I know, that's what actually surprised me. It still fails to be a -true- reflection of the 60s show, but it veers really close. I always wanted to see how a third film might have fared, something that's more in the line of
Batman: The Brave and the Bold. Overtly campy, high on the kitsch, and maybe a step back to fabric-based costumes. Kurt Russell was rumoured for a 'Batman Triumphant', and I always thought that was what would happen. Oh well.
If that were true, then I would love B&R, but I don't. The difference, I think, is that the 60s TV show was plain and innocent silly fun with a good smattering of tongue-in-cheek dialogue to amuse mum and dad; B&R is a really cynical attempt to create a merchandising juggernaut stuffed full of pointless special effects, wasted star power, and the dumbest of possible scripts.
I hate it. I really do.
I recently got a copy of the old 1940s
THE BATMAN serials in glorious b&w. And it seems to carry the same ironic idea that Schumacher had - it tries to be both funny and serious at the same time, and the result is just awkward. I haven't finished watching all the episodes yet but it's strange to think that this series inspired a bunch of counter-culture types in the 60s to come up with a light-parody of Batman, that eventually became so iconic and pop-cultural that superheroes and comic books have forever become defined by it. But anyway, yes Schumacher failed to carry on the tongue-in-cheek tradition, even though he went real close to it. What ruined the film wasn't the fact that it was campy, it was the fact that the film was poorly made.

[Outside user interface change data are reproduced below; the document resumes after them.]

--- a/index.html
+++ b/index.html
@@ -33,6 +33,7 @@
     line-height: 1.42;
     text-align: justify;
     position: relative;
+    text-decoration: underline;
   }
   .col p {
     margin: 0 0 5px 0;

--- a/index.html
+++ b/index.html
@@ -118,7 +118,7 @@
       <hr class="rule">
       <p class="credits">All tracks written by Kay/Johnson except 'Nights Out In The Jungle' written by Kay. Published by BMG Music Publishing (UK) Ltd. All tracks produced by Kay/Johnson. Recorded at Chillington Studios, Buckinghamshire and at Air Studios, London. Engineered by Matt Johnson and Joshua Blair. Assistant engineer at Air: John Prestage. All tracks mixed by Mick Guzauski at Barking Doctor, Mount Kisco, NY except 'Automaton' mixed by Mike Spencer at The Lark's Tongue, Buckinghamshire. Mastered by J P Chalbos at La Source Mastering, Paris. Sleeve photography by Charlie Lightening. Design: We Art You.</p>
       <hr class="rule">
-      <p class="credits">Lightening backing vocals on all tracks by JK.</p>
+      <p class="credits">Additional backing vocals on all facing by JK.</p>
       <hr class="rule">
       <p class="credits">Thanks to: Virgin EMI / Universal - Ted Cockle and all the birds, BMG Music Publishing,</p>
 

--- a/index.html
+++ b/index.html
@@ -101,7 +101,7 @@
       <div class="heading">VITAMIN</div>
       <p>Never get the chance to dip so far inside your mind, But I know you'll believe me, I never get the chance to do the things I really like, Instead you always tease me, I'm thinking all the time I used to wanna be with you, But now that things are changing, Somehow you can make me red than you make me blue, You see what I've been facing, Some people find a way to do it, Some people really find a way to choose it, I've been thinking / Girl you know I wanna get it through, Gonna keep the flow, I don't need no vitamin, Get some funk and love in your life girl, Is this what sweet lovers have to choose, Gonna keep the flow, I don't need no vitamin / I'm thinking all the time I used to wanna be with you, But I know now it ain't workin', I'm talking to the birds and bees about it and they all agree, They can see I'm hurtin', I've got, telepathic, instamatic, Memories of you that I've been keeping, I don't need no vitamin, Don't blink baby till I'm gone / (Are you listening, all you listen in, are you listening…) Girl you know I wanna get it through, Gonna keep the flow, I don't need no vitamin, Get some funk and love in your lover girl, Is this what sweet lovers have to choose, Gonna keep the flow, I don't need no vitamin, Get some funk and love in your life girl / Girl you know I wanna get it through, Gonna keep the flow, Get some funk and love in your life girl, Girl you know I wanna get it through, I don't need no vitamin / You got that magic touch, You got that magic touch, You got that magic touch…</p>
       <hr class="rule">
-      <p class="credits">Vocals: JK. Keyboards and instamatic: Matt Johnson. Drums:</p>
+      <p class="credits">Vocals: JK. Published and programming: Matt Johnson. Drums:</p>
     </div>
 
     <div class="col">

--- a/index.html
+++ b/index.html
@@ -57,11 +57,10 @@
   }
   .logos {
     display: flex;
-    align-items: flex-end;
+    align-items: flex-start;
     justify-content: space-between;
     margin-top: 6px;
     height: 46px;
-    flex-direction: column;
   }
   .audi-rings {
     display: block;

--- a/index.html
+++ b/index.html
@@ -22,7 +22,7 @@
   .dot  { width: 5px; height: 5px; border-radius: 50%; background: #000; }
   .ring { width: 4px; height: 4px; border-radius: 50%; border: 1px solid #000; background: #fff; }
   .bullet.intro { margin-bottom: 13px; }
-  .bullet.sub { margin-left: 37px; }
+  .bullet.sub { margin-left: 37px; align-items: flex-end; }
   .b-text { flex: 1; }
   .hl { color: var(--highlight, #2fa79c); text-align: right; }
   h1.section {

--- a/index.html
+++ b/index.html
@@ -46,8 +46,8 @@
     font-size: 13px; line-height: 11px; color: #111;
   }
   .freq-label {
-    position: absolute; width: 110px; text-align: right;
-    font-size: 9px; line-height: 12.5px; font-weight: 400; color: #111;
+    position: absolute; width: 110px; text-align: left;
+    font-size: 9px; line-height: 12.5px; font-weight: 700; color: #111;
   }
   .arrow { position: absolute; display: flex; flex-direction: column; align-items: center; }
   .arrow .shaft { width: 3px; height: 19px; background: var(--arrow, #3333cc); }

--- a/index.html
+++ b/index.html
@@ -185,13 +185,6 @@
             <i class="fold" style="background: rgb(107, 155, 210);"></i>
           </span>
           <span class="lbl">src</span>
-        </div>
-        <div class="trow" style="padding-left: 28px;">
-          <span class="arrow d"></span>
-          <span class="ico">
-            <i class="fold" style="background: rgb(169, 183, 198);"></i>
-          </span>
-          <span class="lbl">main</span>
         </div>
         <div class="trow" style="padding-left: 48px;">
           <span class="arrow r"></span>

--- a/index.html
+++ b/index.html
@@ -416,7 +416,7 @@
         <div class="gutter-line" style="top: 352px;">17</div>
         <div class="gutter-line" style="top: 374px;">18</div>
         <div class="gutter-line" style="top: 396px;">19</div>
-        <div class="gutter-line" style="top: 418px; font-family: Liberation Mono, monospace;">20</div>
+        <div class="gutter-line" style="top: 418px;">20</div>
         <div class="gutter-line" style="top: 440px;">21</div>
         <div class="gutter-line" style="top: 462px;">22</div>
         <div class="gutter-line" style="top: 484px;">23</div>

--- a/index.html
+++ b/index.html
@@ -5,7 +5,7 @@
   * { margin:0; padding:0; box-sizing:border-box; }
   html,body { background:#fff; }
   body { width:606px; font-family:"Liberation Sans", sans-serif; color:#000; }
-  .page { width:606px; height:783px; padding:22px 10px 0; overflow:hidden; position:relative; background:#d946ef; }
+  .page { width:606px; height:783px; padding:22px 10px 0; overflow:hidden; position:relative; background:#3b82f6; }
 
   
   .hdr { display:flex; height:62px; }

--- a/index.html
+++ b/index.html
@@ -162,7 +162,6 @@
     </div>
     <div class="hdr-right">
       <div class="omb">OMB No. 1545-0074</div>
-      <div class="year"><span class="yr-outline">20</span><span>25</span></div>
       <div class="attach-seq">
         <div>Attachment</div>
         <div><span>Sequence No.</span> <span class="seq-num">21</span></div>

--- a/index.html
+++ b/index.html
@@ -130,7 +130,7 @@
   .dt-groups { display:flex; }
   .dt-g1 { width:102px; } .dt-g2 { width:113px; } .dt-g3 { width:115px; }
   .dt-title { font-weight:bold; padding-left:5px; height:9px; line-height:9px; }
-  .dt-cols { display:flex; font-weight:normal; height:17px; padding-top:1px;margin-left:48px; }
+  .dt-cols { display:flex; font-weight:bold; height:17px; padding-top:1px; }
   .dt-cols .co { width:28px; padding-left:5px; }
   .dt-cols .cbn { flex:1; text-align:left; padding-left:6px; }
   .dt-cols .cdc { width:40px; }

It's strange because it seems as though that only the antagonists (Carrey, Jones, Arnold, Thurman) knew what they needed to do. The Batmen in both films were out of place. Kilmer was watching too much of the animated series and thought (foolish man that he is) that he could actually become the Dark Knight, and Clooney...well... he just didn't have the passion with which West did the part.
It's sad because the films had some of the best talent that Hollywood had to offer at the time.
I actually liked O'Donnell as Robin, but once again the heroes were too serious in it. Yes, I said it. The Schumacher movies are terrible because they took themselves too seriously.
I actually thought Uma's performance as Ivy, fit very well (along with Carrey) as the modern ilk of the Adam West villains. But yes, everything else was a travesty of devastating proportions. B&R is the only Batman film I will refuse to see ever again.
Agreed

But I'll still watch it from time to time. I once tried watching it without the sound and some of the visual artwork was actually admirable. Well, almost.